The question of "why something, instead of nothing?" does not rely on the universe having a beginning. It begins with the attempt to explain the existence of a single thing, here and now, that has the potential to be many other things, and going on from there.

You are trying to imagine a first hand raising but there wouldn't be a first hand, hands would just start raising backwards in time infinitely. These arguments about the impossibility of infinite are weird, we know of logicaly consistent definitions of infinte that are extremely counterintuitive (a segment can be divided by two indefinitely, there are as many even numbers as there are numbers). You can't just say "I can't imagine" and expect to be done with it. Maybe the problem is with the infinite, maybe the problem is your imagination.

I'm not saying "I can't imagine." I said, with the starting position of no contingent things, having an infinite amount of no contingent things does not equal a contingent thing. An infinite series of contingent things that don't exist cannot explain existence. That is what I said, that is what I meant.

Your example relies on a "brute fact:" at least one contingent thing exists. And that is an argument that some philosophers make! It may be true. It is a possible solution. The implications of accepting a "brute fact" haven't been fully unpacked yet but from what I understand it is a possible solution.

I see two possible solutions to the problem of existence: classical theism (at least one non-contingent thing exists) or acceptance of brute facts.

So you are making the argument from contingency not from motion? I don't think it matters much, I still think the dismissal of infinites in these types of arguments lack rigor: they were formulated during a period of time where the principle of non-existence of actual infinity was commonly accepted, but this is not the case anymore. Mathematics rutinely deals with actual infinity in a way that is consistent, so you have to justify why this particular actual infinity is impossible.

It doesn't seem you're responding to what I'm actually saying so I'm not sure what productive conversation can be had here. I'm not arguing from contingency or motion. I'm not even making an argument for God. I did not say a particular actual infinity of contingent things is impossible - in fact I explicitly said it's possible and how ("brute fact")!

These types of arguments feel totally disengaged from reality. It reminds me of ancient philosophers' endless attempts to define reality using words, and reason about the nature of words and concepts much more than about the nature of reality itself.

External reality exists and is a much more reliable source of information than attempts to reason from first principles.

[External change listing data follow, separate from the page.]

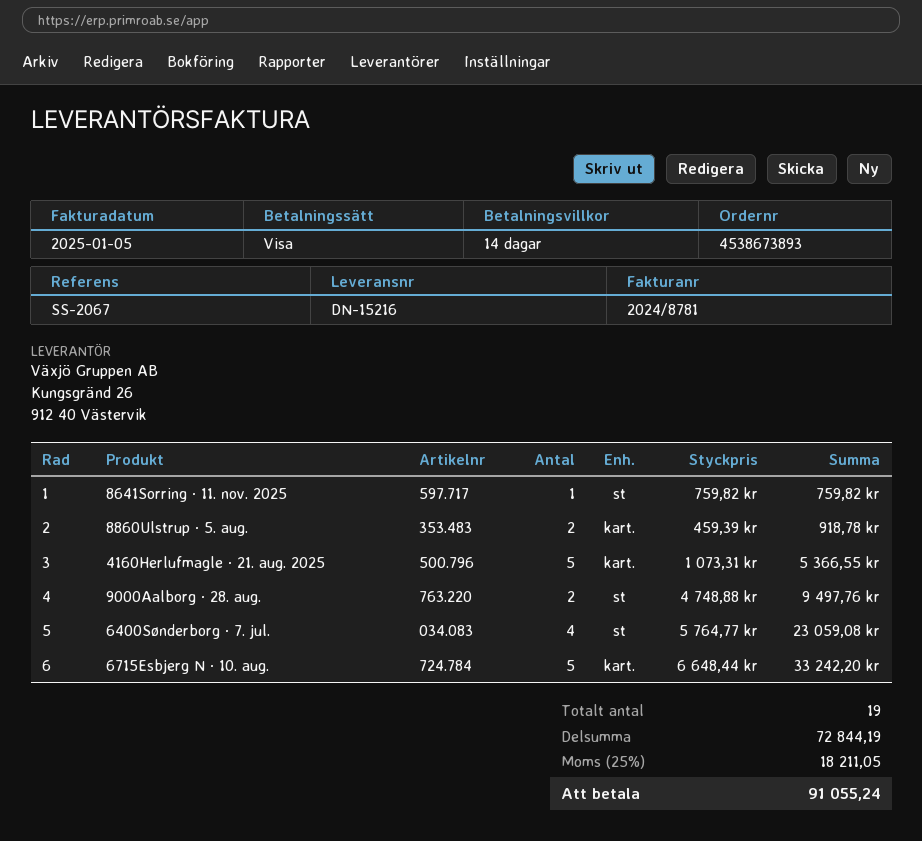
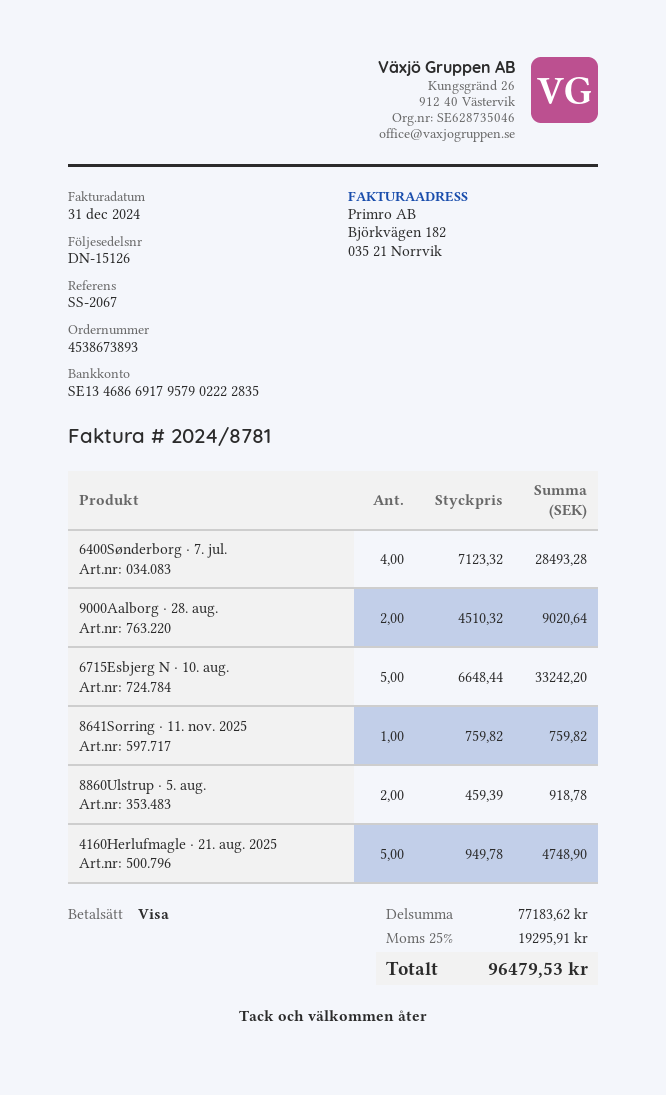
delivery note number: DN-15216 -> DN-15126
invoice date: 2025-01-05 -> 2024-12-31
4160Herlufmagle · 21. aug. 2025: 5 x 1073.31 = 5366.55 -> 5 x 949.78 = 4748.90
9000Aalborg · 28. aug.: 2 x 4748.88 = 9497.76 -> 2 x 4510.32 = 9020.64
6400Sønderborg · 7. jul.: 4 x 5764.77 = 23059.08 -> 4 x 7123.32 = 28493.28
subtotal: 72844.19 -> 77183.62
tax: 25% = 18211.05 -> 25% = 19295.91
total: 91055.24 -> 96479.53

This is especially true when what we know of reality contradicts these ideas of infinities. You cannot divide a line an infinite number of times. Even a line the length of the entire observable universe can only be divided 205.2 times before reaching 1 Plank Length, beyond which there is simply no smaller unit to divide the line into. Infinities are useful abstractions, but reality operates in discrete units.

This isn't true. You're thinking about Planck time, which is the smallest unit of time that can theoretically be measured.

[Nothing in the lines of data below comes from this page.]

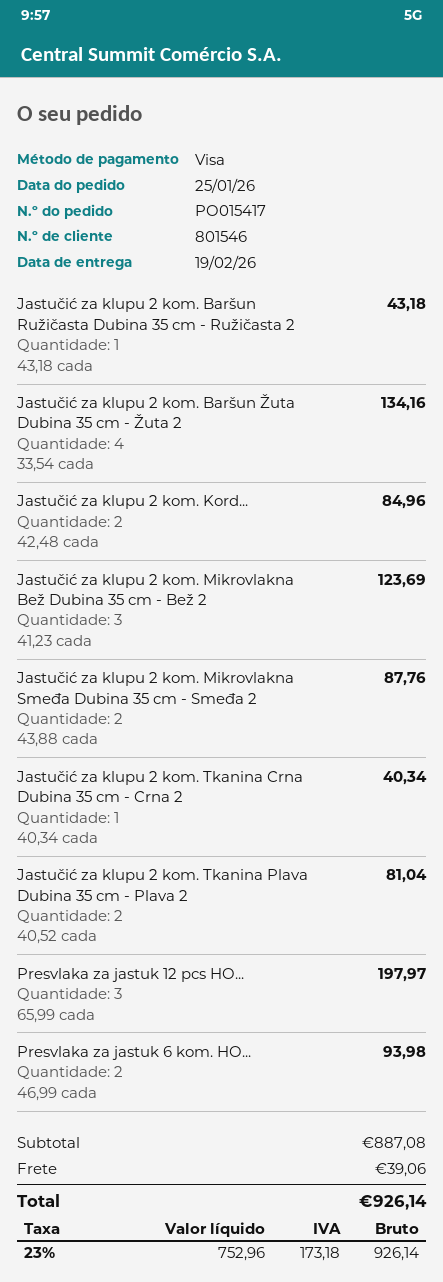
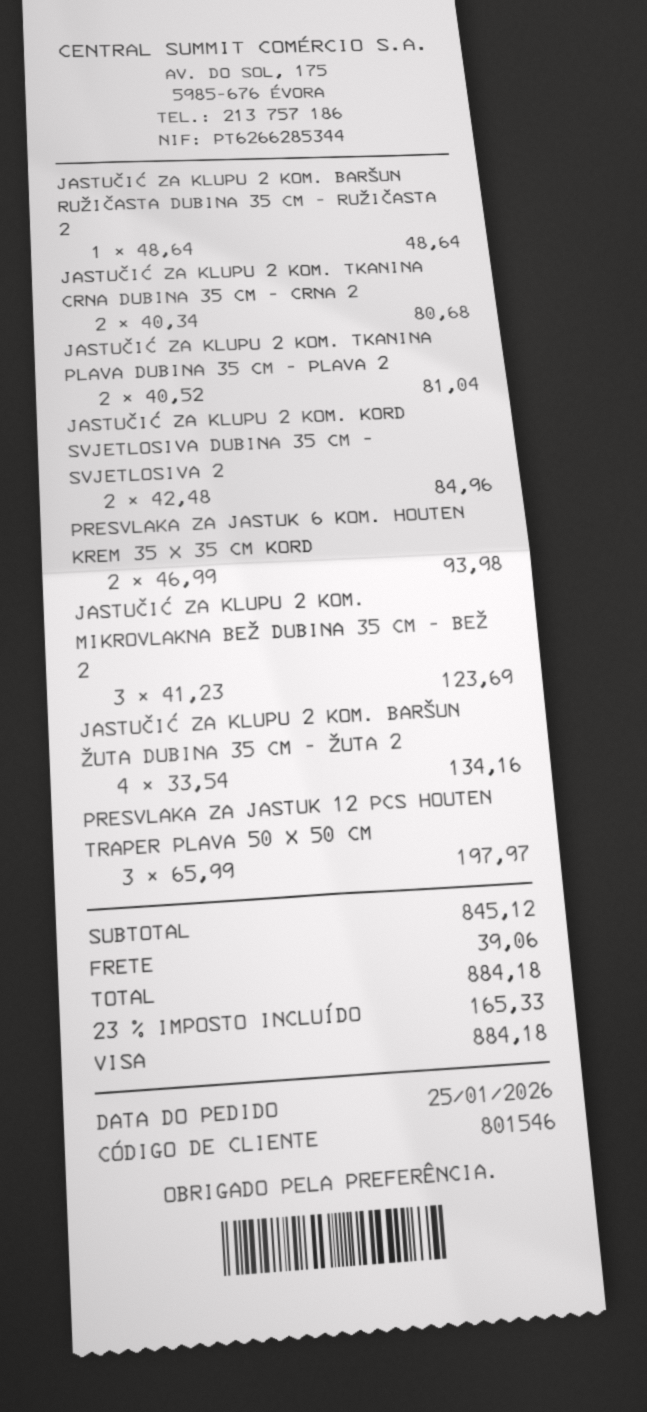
Jastučić za klupu 2 kom. Baršun Ružičasta Dubina 35 cm - Ružičasta 2: 1 x 43.18 = 43.18 -> 1 x 48.64 = 48.64
Jastučić za klupu 2 kom. Mikrovlakna Smeđa Dubina 35 cm - Smeđa 2: 2 x 43.88 = 87.76 -> none
Jastučić za klupu 2 kom. Tkanina Crna Dubina 35 cm - Crna 2: 1 x 40.34 = 40.34 -> 2 x 40.34 = 80.68
subtotal: 887.08 -> 845.12
tax: 23% = 173.18 -> 23% = 165.33
total: 926.14 -> 884.18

In any case, that would constrain the lower bound of infinitesimals, but not large infinities; and there are countless other objections. Especially when it's even more true that attempting to reason to god via "something exists" is torturous, and the methods to link it to the Jewish storm god even more so. At least the atheistic abstract arguments in this vein are doing so because they are dealing with that level of abstraction (countering "something exists...therefore god")!

The argument of @OracleOutlook is (usually) an argument by necessity, "it is logically impossible that god does not exist because..."

Hm, I'm not sure about that. My understanding of plank lengths is that you can go smaller. There are things smaller than a plank length such as singularities, and there are distances measured using fractional plank lengths (otherwise basic geometry would break).